[Dataset records]
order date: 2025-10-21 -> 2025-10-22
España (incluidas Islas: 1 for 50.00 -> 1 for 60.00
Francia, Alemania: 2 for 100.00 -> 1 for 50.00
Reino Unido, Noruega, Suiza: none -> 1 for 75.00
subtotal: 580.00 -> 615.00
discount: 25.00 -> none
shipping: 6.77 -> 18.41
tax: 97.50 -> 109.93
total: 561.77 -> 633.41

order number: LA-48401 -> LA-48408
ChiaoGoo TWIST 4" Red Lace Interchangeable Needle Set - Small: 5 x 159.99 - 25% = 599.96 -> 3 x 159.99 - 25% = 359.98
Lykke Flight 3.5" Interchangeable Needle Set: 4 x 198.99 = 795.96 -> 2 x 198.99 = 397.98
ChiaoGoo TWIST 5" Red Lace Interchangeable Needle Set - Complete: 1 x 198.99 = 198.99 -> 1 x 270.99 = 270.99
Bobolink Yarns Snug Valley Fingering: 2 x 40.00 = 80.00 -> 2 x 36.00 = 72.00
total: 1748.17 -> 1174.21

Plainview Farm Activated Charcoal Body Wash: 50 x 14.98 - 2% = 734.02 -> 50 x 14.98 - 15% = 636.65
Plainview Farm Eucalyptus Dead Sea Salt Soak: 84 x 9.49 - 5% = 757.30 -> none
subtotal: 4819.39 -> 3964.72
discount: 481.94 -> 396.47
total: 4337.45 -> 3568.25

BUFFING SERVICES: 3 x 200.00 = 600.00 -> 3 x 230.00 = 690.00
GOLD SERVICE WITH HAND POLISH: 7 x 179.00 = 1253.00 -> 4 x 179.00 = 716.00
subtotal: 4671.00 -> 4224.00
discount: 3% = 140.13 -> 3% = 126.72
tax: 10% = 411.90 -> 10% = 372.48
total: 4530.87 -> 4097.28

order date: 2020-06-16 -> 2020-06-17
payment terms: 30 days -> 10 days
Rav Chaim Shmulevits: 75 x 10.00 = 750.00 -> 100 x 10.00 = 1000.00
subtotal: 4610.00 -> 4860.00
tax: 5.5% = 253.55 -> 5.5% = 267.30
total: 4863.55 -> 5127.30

▸ Work required:
Your answer must be the data above, copied exactly from its first line through the line containing "total: 1748.17 -> 1174.21", and nothing more.

▸ Answer to this problem:
order date: 2025-10-21 -> 2025-10-22
España (incluidas Islas: 1 for 50.00 -> 1 for 60.00
Francia, Alemania: 2 for 100.00 -> 1 for 50.00
Reino Unido, Noruega, Suiza: none -> 1 for 75.00
subtotal: 580.00 -> 615.00
discount: 25.00 -> none
shipping: 6.77 -> 18.41
tax: 97.50 -> 109.93
total: 561.77 -> 633.41

order number: LA-48401 -> LA-48408
ChiaoGoo TWIST 4" Red Lace Interchangeable Needle Set - Small: 5 x 159.99 - 25% = 599.96 -> 3 x 159.99 - 25% = 359.98
Lykke Flight 3.5" Interchangeable Needle Set: 4 x 198.99 = 795.96 -> 2 x 198.99 = 397.98
ChiaoGoo TWIST 5" Red Lace Interchangeable Needle Set - Complete: 1 x 198.99 = 198.99 -> 1 x 270.99 = 270.99
Bobolink Yarns Snug Valley Fingering: 2 x 40.00 = 80.00 -> 2 x 36.00 = 72.00
total: 1748.17 -> 1174.21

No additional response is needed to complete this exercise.